To a crowd of chilled guests Jones told the story of how Hopkins, a Civil War veteran, didn’t apply for his war pension until he was 107.

After collecting the pension for years, it was stopped when Hopkins’ status as a veteran was challenged.

Jones said Hopkins had to appear before a Louisiana pension board to argue his case in order to continue receive his pension.

And even though Hopkins was 114 at the time, Jones said he was able to rattle off the name of every one of his superiors and each battle he fought in.

In Jones’ portrayal of Hopkins, Jones rattles off the same lengthy list, without hesitation.

“That was the hard part,” Jones said of remembering the lengthy list of names.

Across the cemetery John B. Maxwell and Anne Wilkins, played by husband and wife Rusty and Beverly Jenkins, sat waiting for the crowd of tourists to make it to their surreal scene.

The setting in the cemetery was meant to mimic a party scene at a local plantation.

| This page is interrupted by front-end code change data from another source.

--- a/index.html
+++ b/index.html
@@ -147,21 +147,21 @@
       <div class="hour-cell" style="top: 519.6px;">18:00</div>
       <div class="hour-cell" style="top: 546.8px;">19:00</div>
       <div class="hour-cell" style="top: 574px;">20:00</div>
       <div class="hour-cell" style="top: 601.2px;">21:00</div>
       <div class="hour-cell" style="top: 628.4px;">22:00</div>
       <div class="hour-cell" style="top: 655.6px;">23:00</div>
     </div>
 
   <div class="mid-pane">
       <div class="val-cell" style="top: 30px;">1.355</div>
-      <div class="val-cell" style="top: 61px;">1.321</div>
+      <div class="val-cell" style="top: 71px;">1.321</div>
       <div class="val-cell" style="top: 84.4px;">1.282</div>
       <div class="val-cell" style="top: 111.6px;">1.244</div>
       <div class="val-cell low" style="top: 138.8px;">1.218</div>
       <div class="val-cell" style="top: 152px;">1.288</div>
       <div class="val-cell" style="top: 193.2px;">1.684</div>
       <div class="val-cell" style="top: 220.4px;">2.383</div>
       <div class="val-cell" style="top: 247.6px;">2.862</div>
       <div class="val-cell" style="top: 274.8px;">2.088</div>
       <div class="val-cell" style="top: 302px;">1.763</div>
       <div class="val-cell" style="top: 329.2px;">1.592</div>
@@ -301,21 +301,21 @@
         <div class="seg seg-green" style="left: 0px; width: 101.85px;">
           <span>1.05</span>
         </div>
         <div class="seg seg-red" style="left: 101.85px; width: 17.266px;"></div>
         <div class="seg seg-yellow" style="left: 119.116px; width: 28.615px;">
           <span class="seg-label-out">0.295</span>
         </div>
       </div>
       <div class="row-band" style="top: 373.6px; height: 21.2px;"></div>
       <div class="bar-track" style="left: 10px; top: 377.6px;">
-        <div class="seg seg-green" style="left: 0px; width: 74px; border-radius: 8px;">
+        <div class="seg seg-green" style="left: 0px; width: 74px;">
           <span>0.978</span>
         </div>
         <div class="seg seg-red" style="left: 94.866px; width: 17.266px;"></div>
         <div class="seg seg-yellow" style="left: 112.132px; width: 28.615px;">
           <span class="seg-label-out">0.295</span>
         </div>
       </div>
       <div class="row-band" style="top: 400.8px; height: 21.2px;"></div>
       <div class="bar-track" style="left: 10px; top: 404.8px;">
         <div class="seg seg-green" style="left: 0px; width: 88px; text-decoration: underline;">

Rusty Jenkins said the story they reenacted showed how Maxwell and Wilkins part ways after Wilkins finds out Maxwell was sworn to another for marriage at a young age.

“He was kind of a jerk,” Beverly Jenkins said.

The next day when Maxwell was leaving town he slipped on a gangplank and drowned in the Mississippi River.

“She never married again,” Beverly said. “She was that in love with him.”

And it’s Rusty’s love of the cemetery that keeps him acting in the event year after year.

He said the city’s cemetery is something he feels passionately about, and wants to see it preserved and maintained.

“This is a way to give something to the community,” he said.

Don Estes, former cemetery director, said the cemetery tour is the biggest fundraiser of the year for Natchez City Cemetery.

“It’s extremely important,” he said. “And this might be the best year ever.”

Estes said the caliber of actors, and stories, made this year’s event unforgettable.

And Estes said he only sees the event improving with time.

“And we’ll never run out of stories,” he said looking at the grave markers.